[Python-ideas] Async API

Sam Rushing sam-pydeas at rushing.nightmare.com
Tue Oct 23 23:25:21 CEST 2012


On 10/23/12 12:33 PM, Yury Selivanov wrote:
> The whole point of this text was to show, that pure 'yield' approach will not
> work.  Moreover, I don't think it's time to pronounce "The Right Way" of 'yielding'
> and 'yield-fromming'.  There are so many ways of doing that: with @coroutine
> decorator, plain generators, futures and Tasks, and perhaps more.  And I honestly
> don't know with one is the right one.

[Thanks Yury for giving me a convenient place to jump in]
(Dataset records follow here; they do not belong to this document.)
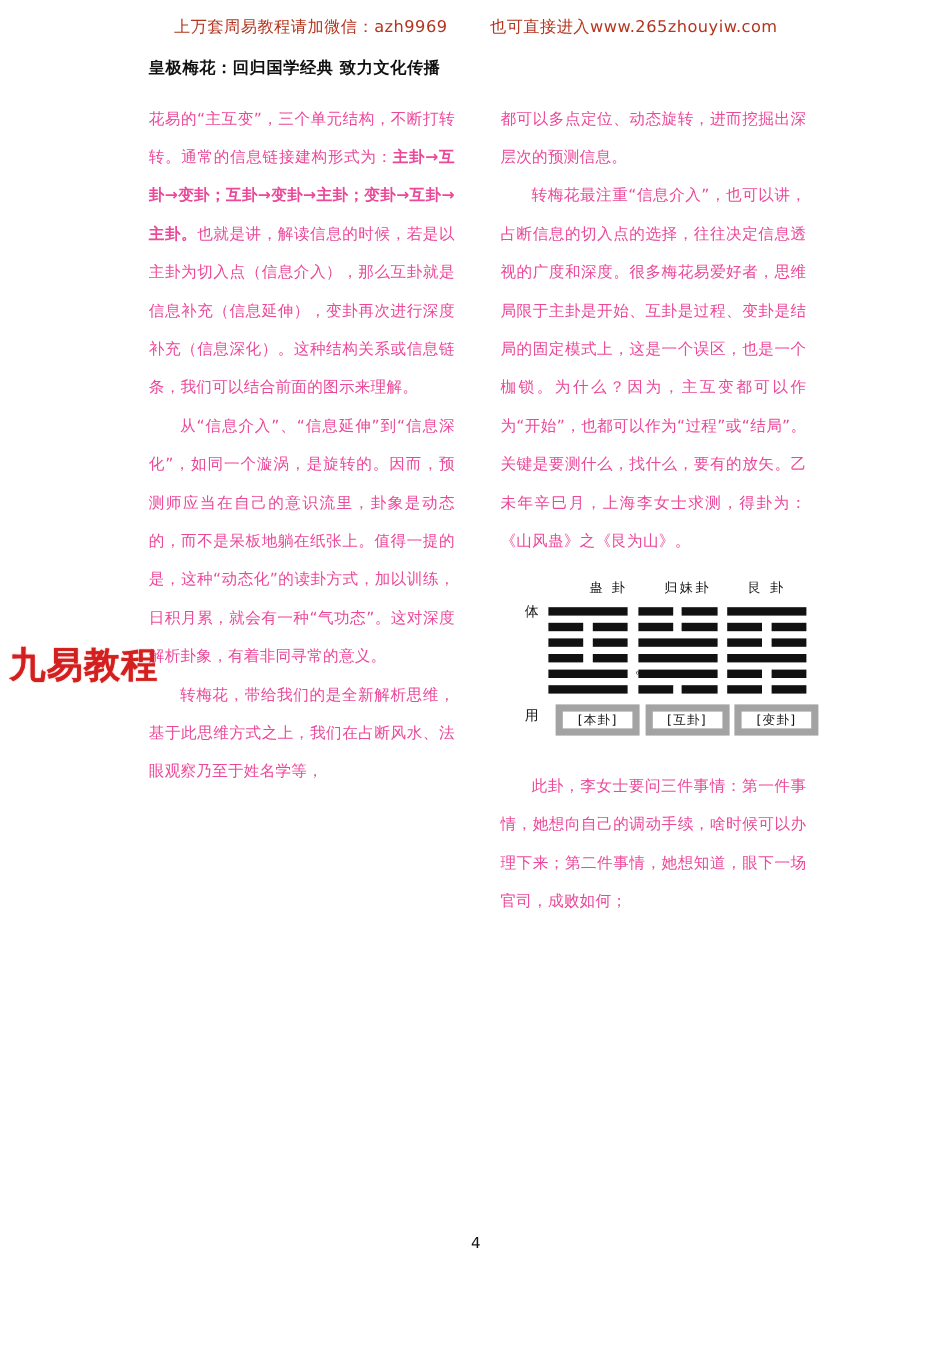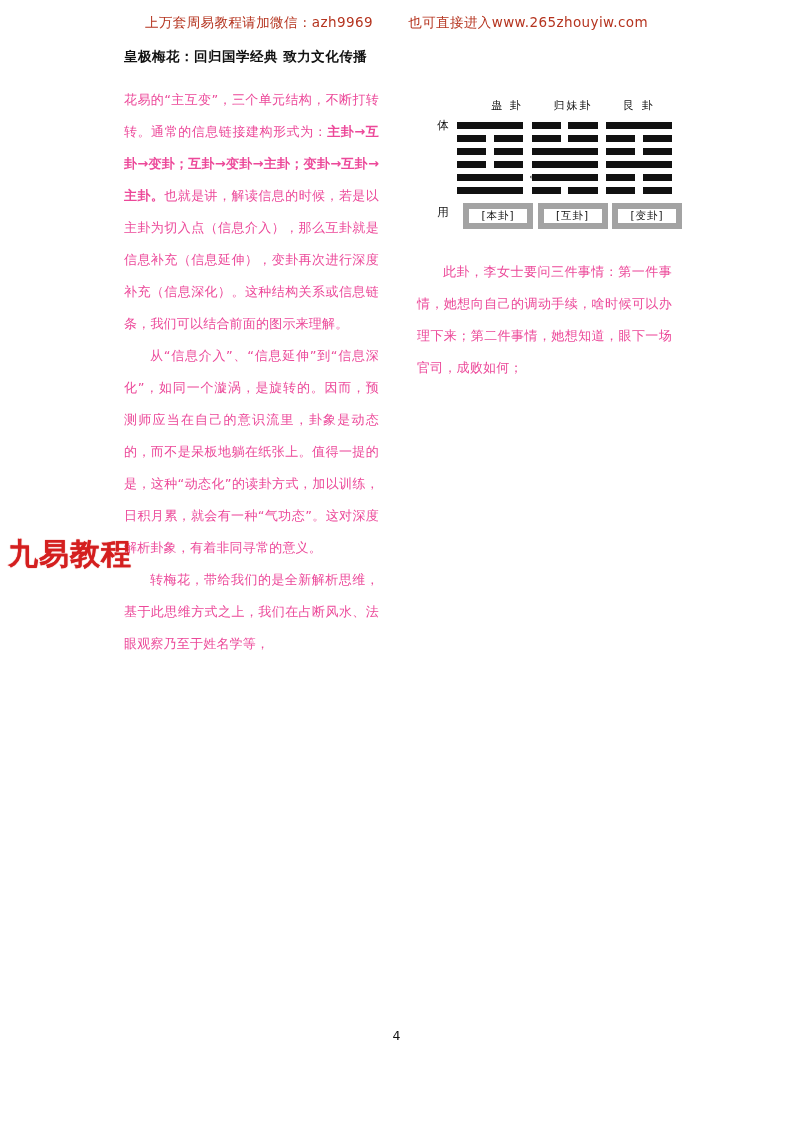--- a/index.html
+++ b/index.html
@@ -209,6 +209,7 @@
     </div>
 
     <div class="col col-right">
+      <p class="para">都可以多点定位、动态旋转，进而挖掘出深层次的预测信息。</p>
 
       <div class="hex-figure">
         <div class="hex-titles">

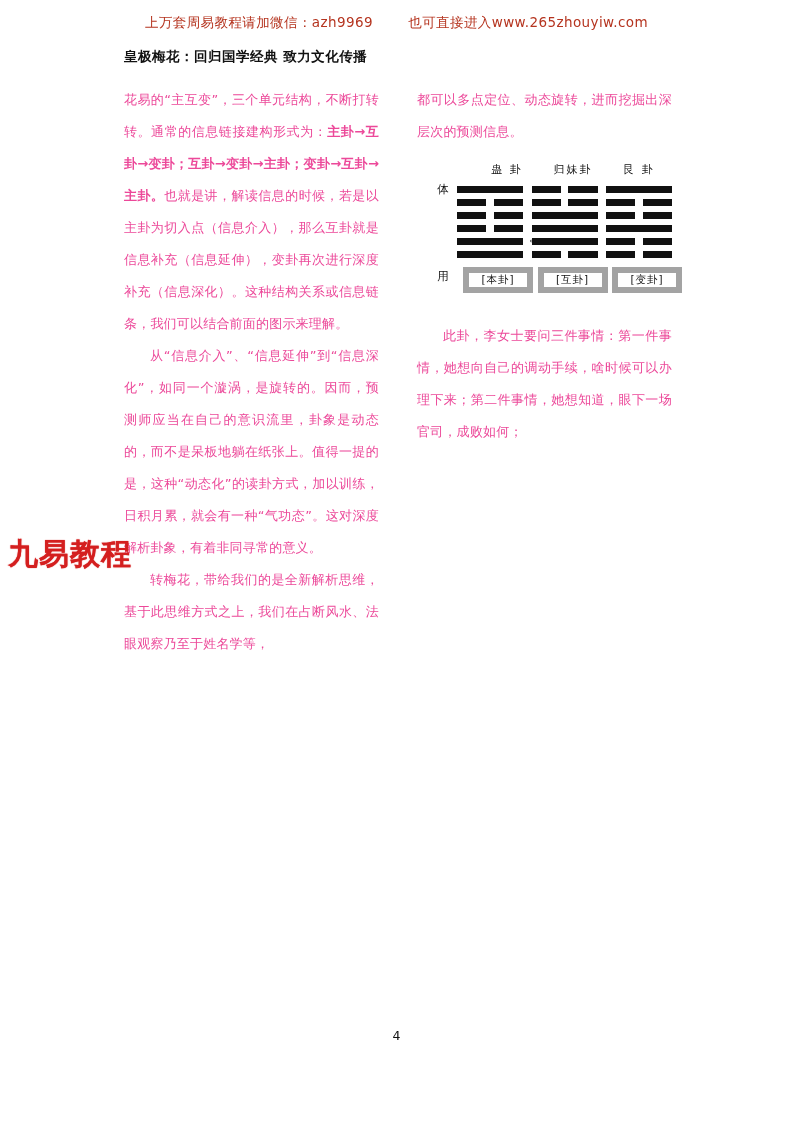--- a/index.html
+++ b/index.html
@@ -210,6 +210,7 @@
 
     <div class="col col-right">
       <p class="para">都可以多点定位、动态旋转，进而挖掘出深层次的预测信息。</p>
+      <p class="para indent">转梅花最注重“信息介入”，也可以讲，占断信息的切入点的选择，往往决定信息透视的广度和深度。很多梅花易爱好者，思维局限于主卦是开始、互卦是过程、变卦是结局的固定模式上，这是一个误区，也是一个枷锁。为什么？因为，主互变都可以作为“开始”，也都可以作为“过程”或“结局”。关键是要测什么，找什么，要有的放矢。乙未年辛巳月，上海李女士求测，得卦为：《山风蛊》之《艮为山》。</p>
 
       <div class="hex-figure">
         <div class="hex-titles">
I abandoned the callback-driven approach in 1999, after pushing it as
far as I could handle.  IMHO you can build single pieces in a relatively
clean fashion, but you cannot easily combine those pieces together to
build real systems.

Over the past year I've played a little with some generator-based code
(tlslite & bluelets for example), and I don't think they're much of an
improvement.  Whether it's decorated callbacks, generators, whatever, it
all reminds me of impenetrable monad code in Haskell. 
Continuation-passing-style isn't something that humans should be
expected to do, it's a trick for compilers. 8^)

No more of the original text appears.